One of Cahan’s proudest moments occurred in 1985 when, as the president of the Washington Board of Rabbis, he led 25 area rabbis to demonstrate at the Soviet Embassy protesting the treatment of Soviet Jews.

“For God’s sake, for the sake of our oppressed brethren, let us sound the call that will be heard from here to the Kremlin,” The Washington Post reported Cahan declaring, “as members of the group blew a loud blast on shofars.”

Police charged the group with violating the prohibition of demonstrating within 500 feet of an embassy. Cahan and four others refused to pay the $50 fine and spent two weeks in jail, fulfilling their mission of drawing attention to the plight of Soviet Jews.

“It was a galvanizing moment,” Cahan told the Gazette in 2001 on the eve of his retirement. By that time he was ready to step away from being a pulpit rabbi.

“You get a little weary of the technical details that as rabbi of a congregation, you have to worry about,” Cahan told the Gazette. “There’s never a free night. There are meetings, classes to teach and counseling. It’s almost seven days a week.”

Retirement would allow him time to enjoy his hobbies. “I’ve been a stamp collector since I was a teenager,” Cahan said. “And I like wine with dinner, but you can’t do it when you have a meeting.”

But Cahan did not simply recede into the background at Har Shalom.

“He’d never been a shrinking violet,” Haynes said. “He was always a presence.”

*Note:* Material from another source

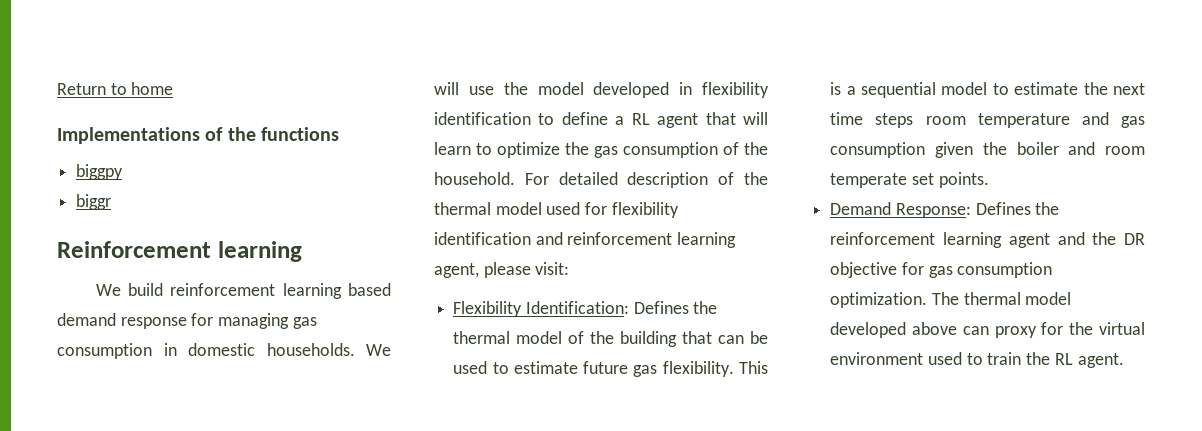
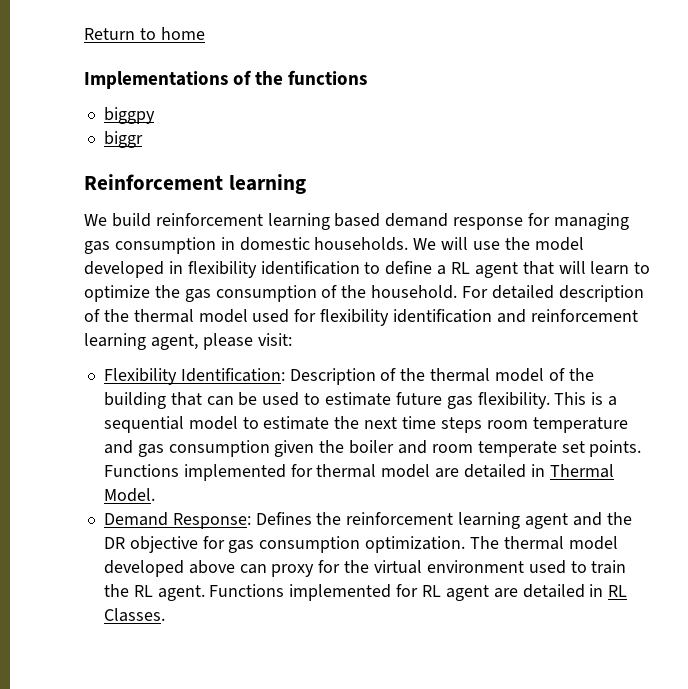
[633,301,689,314] Defines -> [289,368,397,385] Description of
(989, 180) none -> [103,464,614,481] [103,488,155,502] Functions implemented for thermal model are detailed in Thermal Model.
(1124, 360) none -> [209,584,628,601] [103,608,165,622] Functions implemented for RL agent are detailed in RL Classes.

Cahan continued to lead a weekly Talmud class as well as an interfaith Bible study with nearby Emmanuel Lutheran Church.

About two years ago, he was diagnosed with pancreatic cancer. Still, he regularly came to Shabbat services.

Last November, Har Shalom celebrated the 70th anniversary of his bar mitzvah. A letter from the Conservative movement’s Rabbinical Assembly noted his work as chairman of the editorial committee of the prayer books “Siddur Sim Shalom for Shabbat and Festivals” and “Siddur Shalom for Weekdays.”

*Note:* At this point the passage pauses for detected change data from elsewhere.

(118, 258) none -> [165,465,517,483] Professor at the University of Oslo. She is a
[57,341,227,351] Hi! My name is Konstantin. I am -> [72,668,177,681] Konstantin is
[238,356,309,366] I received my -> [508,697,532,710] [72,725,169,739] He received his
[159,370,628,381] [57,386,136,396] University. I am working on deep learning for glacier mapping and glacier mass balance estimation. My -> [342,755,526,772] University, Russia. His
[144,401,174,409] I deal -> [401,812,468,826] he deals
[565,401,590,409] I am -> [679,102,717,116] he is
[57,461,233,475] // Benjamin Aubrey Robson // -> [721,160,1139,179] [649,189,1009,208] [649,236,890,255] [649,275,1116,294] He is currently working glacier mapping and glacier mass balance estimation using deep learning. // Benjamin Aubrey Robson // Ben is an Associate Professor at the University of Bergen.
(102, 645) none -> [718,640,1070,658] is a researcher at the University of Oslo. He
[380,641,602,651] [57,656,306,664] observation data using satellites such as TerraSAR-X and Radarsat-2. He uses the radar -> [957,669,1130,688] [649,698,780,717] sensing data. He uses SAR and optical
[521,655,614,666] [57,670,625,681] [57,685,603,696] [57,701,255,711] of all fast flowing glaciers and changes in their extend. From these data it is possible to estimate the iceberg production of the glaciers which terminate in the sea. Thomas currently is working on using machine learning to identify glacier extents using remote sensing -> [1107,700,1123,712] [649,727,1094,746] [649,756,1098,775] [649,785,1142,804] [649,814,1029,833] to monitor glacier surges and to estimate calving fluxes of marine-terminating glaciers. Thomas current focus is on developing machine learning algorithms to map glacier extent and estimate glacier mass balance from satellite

He is survived by his wife, Elizabeth Peilen Cahan, and their children Jonathan and Benjamin Cahan, Dr. Sara (Dr. Kenneth) Helms Cahan and Rabbi Joshua (Dr. Tamar Gordon) Cahan; a sister, Naomi Katz; and grandchildren Elisha and Yair Gordon-Cahan.

Contributions may be made to Congregation Har Shalom, JSSA Hospice or to the Lustgarten Foundation for Pancreatic Cancer Research.

In his eulogy, Raskin said that the last time Cahan he came to Har Shalom was in late November for his 83rd birthday. He gave a speech before reading the haftarah, calling his wife his “Eshet Chayil, his pillar of strength, the inspiration of his rabbinate, the love of his life.”